Provided material
========================================
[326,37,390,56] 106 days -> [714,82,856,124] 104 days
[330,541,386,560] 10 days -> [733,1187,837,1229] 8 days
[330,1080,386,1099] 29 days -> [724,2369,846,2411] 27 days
========================================
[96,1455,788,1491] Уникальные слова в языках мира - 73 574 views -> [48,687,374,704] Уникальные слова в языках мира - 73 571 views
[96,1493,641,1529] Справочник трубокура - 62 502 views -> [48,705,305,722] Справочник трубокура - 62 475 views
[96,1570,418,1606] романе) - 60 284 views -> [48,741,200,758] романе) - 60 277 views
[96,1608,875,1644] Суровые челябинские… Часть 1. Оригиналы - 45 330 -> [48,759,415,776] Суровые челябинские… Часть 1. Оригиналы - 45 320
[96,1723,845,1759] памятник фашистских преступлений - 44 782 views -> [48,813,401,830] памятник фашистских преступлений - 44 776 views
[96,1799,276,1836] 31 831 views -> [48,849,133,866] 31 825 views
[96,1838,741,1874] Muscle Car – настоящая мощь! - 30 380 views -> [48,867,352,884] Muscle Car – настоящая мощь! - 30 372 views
========================================
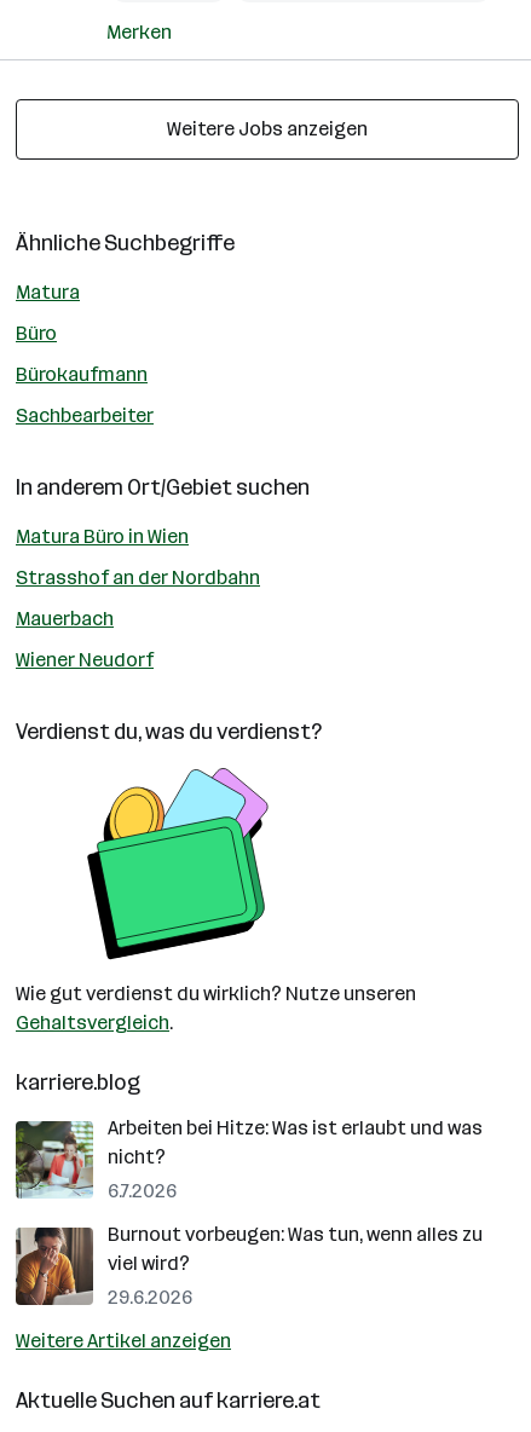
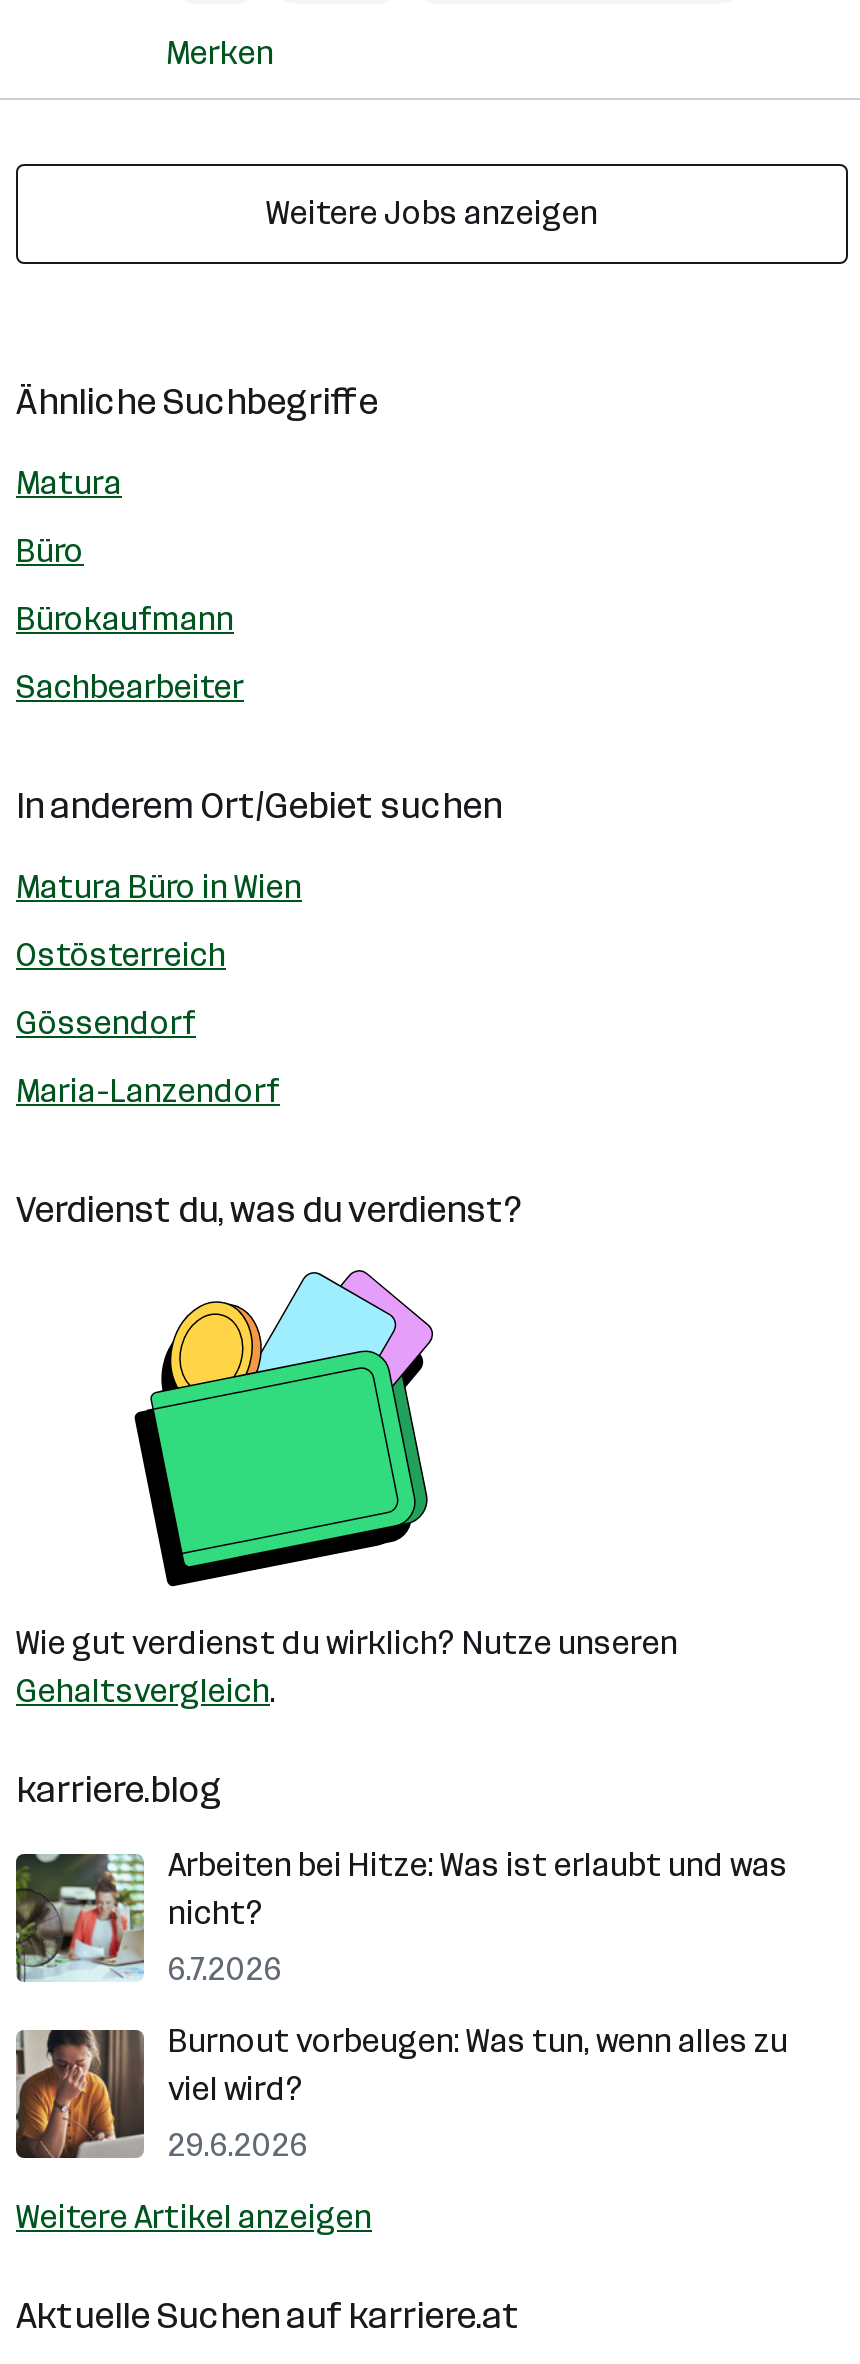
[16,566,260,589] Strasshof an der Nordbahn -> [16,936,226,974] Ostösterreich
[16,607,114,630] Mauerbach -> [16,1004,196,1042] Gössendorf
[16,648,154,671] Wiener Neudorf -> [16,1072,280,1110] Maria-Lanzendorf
========================================
Directions
Find the line with "[16,566,260,589] Strasshof an" in the entries above. Retype it and each line after it, exactly, through the line with "[16,648,154,671] Wiener Neudorf", and stop there.

Answer to this problem
[16,566,260,589] Strasshof an der Nordbahn -> [16,936,226,974] Ostösterreich
[16,607,114,630] Mauerbach -> [16,1004,196,1042] Gössendorf
[16,648,154,671] Wiener Neudorf -> [16,1072,280,1110] Maria-Lanzendorf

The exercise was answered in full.